Following some modest changes to its base metal price forecasts, Deutsche Bank is now forecasting average prices for 2010, 2011 and 2012 of US$2,154, US$2,646 and US$2,866 per tonne for aluminium, US$7,357, US$8,267 and US$8,818 per tonne for copper and US$2,119, US$2,425 and US$2,646 per tonne for lead.

On the same basis Deutsche is forecasting prices for nickel of US$21, 657, US$25,353, and US$26,455 per tonne, for tin of US$19,262, US$18,464 and US$19,842 per tonne and for zinc of US$2,124, US$2,535 and US$2,866 per tonne for 2010 to 2012.

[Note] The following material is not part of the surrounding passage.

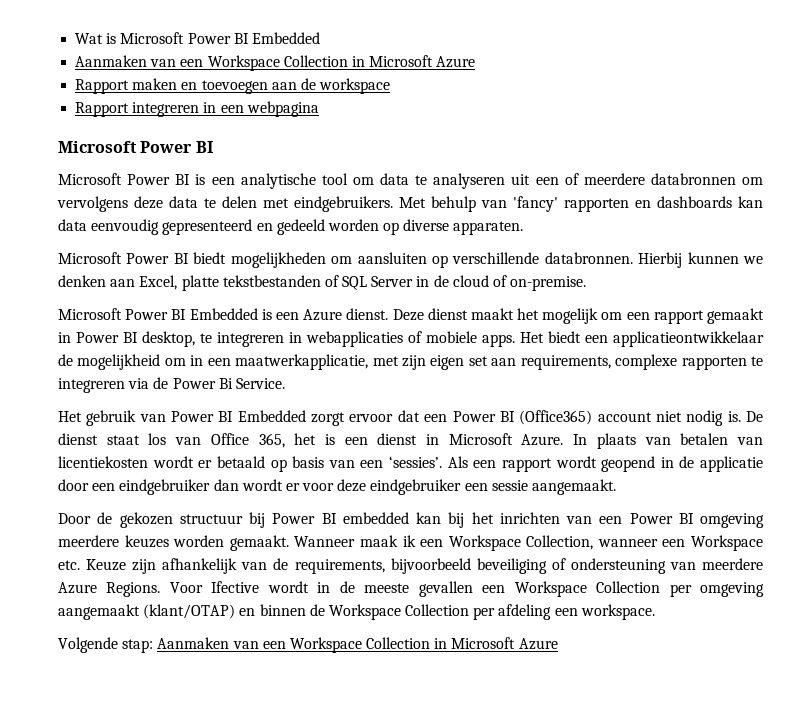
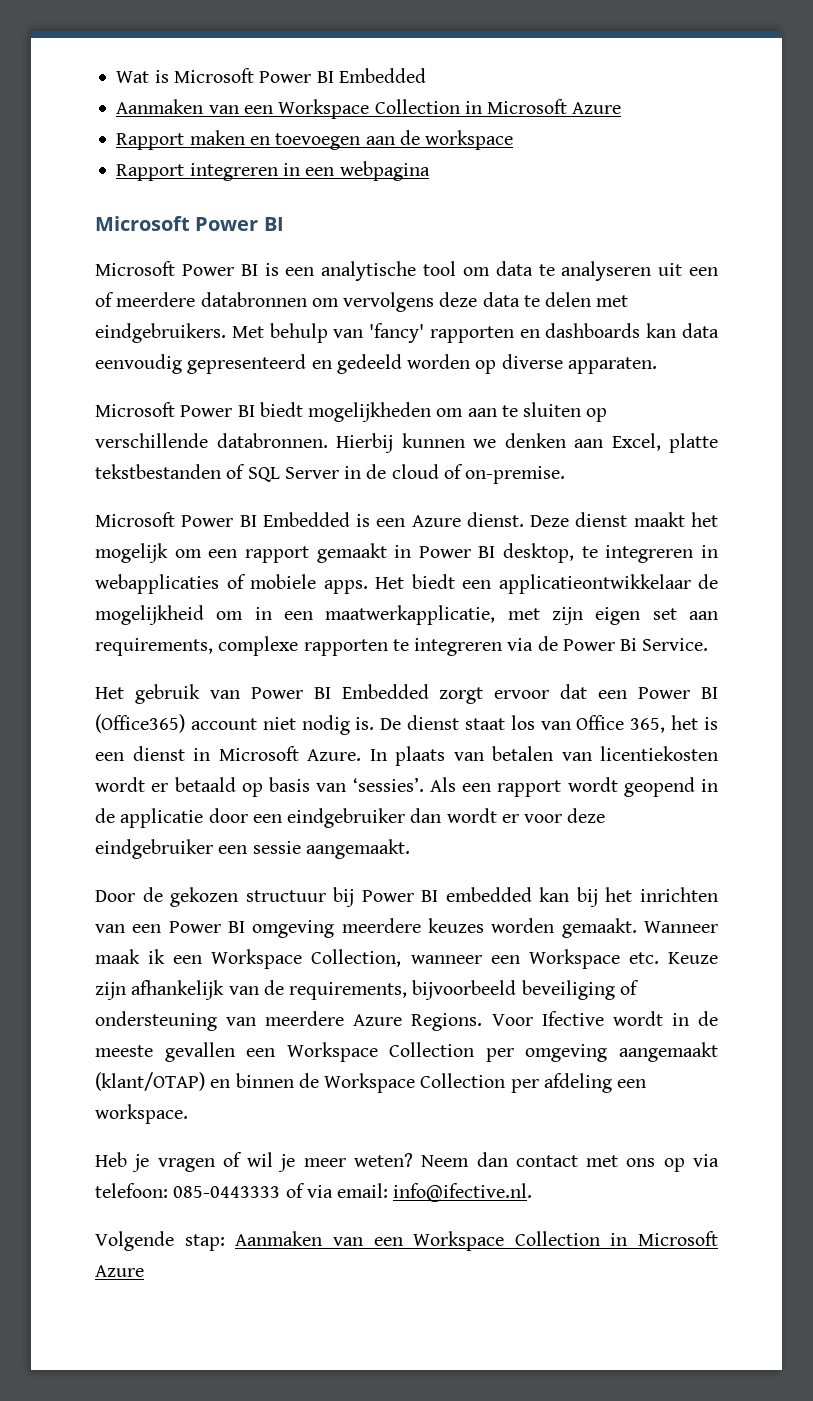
- Microsoft Power BI biedt mogelijkheden om aansluiten op verschillende databronnen.
+ Microsoft Power BI biedt mogelijkheden om aan te sluiten op verschillende databronnen.
- In plaats van betalen van licentiekosten wordt er betaald op basis van een ‘sessies’.
+ In plaats van betalen van licentiekosten wordt er betaald op basis van ‘sessies’.
+ Heb je vragen of wil je meer weten? Neem dan contact met ons op via telefoon: 085-0443333 of via email: info@ifective.nl.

For gold, Deutsche Bank is forecasting prices of US$1,211 per ounce this year, US$1,450 per ounce in 2011 and US$1,600 per ounce in 2012, while for silver its forecasts stand at US$19.10, US$24.25 and US$28.00 per ounce respectively.

Still on industrial metals, Standard Bank notes copper prices have rallied strongly thanks to the latest quantitative easing measures announced by the US Fed, the moves bringing some fresh buying interest and some short covering activity to the market.

This was enough to push prices above US$8,700 per tonne last week. With tight fundamentals still in place in the global copper market and with the prospect of further US dollar weakness, Standard Bank suggests this rally could continue, with record highs a chance to be surpassed this quarter. This would be three months earlier than the bank had been forecasting.

While it is investor flows driving the market at present, which suggests any sell-off could be quite aggressive in nature given a lack of physical activity, Standard Bank suggests these investor flows can continue to support prices shorter-term.

Given an expectation physical activity will return to the market in the coming months, Standard Bank remains bullish and expects copper will push ahead through US$9,000 per tonne and beyond in coming months.

In the bulk commodities, Credit Suisse recently revised its iron ore and foreign exchange forecasts. Post this review, the broker has reiterated its order of preference among the Australian iron ore and steel plays.

On its current house view of iron ore prices, which is based on a long-term price of US$58 per tonne, Credit Suisse's order of preference in the sector is Mount Gibson ((MGX)), Gindalbie Metals ((GBG)), Atlas Iron ((AGO)) and finally Fortescue Metals ((FMG)). If the broker's long-term price assumption proves too low and US$100 per tonne is more realistic, this order would change to Gindalbie, Fortescue, Atlas and then Mount Gibson.

Among the Australian steel plays, the Credit Suisse order of preference stands at BlueScope Steel ((BSL)), OneSteel ((OST)) and then Sims Metal Management ((SGM)). The broker cautions as earnings volatility in the sector is high at present, this order is not a high conviction call.

In terms of how this stacks up with consensus views according to the FNArena database, Sentiment Indicator readings for the steel plays stand at 0.9 for BlueScope, 0.6 for OneSteel and 0.1 for Sims. Among the iron ore plays Sentiment Indicator readings range from a reading of 1.0 for Gindalbie to 0.8 for Mount Gibson, 0.3 for Fortescue and 0.2 for Atlas Iron.